Please repeat the records below exactly, from the first line through the line containing "S1368 - SEHLBACH", and nothing more.

================

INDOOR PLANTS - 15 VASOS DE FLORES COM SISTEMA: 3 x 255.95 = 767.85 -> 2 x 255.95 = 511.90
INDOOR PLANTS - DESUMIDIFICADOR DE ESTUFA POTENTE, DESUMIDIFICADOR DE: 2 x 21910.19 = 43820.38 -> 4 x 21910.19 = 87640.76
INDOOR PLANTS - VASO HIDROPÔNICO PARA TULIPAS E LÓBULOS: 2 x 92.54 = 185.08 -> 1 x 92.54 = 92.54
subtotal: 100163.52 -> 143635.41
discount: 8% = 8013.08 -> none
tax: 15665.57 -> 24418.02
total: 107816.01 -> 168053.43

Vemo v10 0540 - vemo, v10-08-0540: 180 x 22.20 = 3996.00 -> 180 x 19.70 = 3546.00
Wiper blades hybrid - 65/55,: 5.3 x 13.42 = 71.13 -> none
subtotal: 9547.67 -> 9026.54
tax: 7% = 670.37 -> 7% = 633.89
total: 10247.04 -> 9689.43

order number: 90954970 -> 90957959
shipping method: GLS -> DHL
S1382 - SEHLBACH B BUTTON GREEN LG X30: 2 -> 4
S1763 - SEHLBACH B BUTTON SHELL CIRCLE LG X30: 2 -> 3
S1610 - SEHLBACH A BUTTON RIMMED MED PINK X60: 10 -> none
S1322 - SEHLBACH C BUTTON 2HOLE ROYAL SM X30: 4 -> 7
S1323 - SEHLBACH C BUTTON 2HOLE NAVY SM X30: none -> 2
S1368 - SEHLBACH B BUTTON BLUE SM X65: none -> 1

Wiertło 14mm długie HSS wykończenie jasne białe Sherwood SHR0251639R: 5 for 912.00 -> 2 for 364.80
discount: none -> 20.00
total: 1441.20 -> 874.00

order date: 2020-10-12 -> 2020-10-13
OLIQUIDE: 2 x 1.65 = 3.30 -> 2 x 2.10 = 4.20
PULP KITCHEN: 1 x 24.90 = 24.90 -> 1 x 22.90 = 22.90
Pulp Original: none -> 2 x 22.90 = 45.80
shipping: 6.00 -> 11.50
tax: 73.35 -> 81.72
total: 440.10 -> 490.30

================

(Answer below)
INDOOR PLANTS - 15 VASOS DE FLORES COM SISTEMA: 3 x 255.95 = 767.85 -> 2 x 255.95 = 511.90
INDOOR PLANTS - DESUMIDIFICADOR DE ESTUFA POTENTE, DESUMIDIFICADOR DE: 2 x 21910.19 = 43820.38 -> 4 x 21910.19 = 87640.76
INDOOR PLANTS - VASO HIDROPÔNICO PARA TULIPAS E LÓBULOS: 2 x 92.54 = 185.08 -> 1 x 92.54 = 92.54
subtotal: 100163.52 -> 143635.41
discount: 8% = 8013.08 -> none
tax: 15665.57 -> 24418.02
total: 107816.01 -> 168053.43

Vemo v10 0540 - vemo, v10-08-0540: 180 x 22.20 = 3996.00 -> 180 x 19.70 = 3546.00
Wiper blades hybrid - 65/55,: 5.3 x 13.42 = 71.13 -> none
subtotal: 9547.67 -> 9026.54
tax: 7% = 670.37 -> 7% = 633.89
total: 10247.04 -> 9689.43

order number: 90954970 -> 90957959
shipping method: GLS -> DHL
S1382 - SEHLBACH B BUTTON GREEN LG X30: 2 -> 4
S1763 - SEHLBACH B BUTTON SHELL CIRCLE LG X30: 2 -> 3
S1610 - SEHLBACH A BUTTON RIMMED MED PINK X60: 10 -> none
S1322 - SEHLBACH C BUTTON 2HOLE ROYAL SM X30: 4 -> 7
S1323 - SEHLBACH C BUTTON 2HOLE NAVY SM X30: none -> 2
S1368 - SEHLBACH B BUTTON BLUE SM X65: none -> 1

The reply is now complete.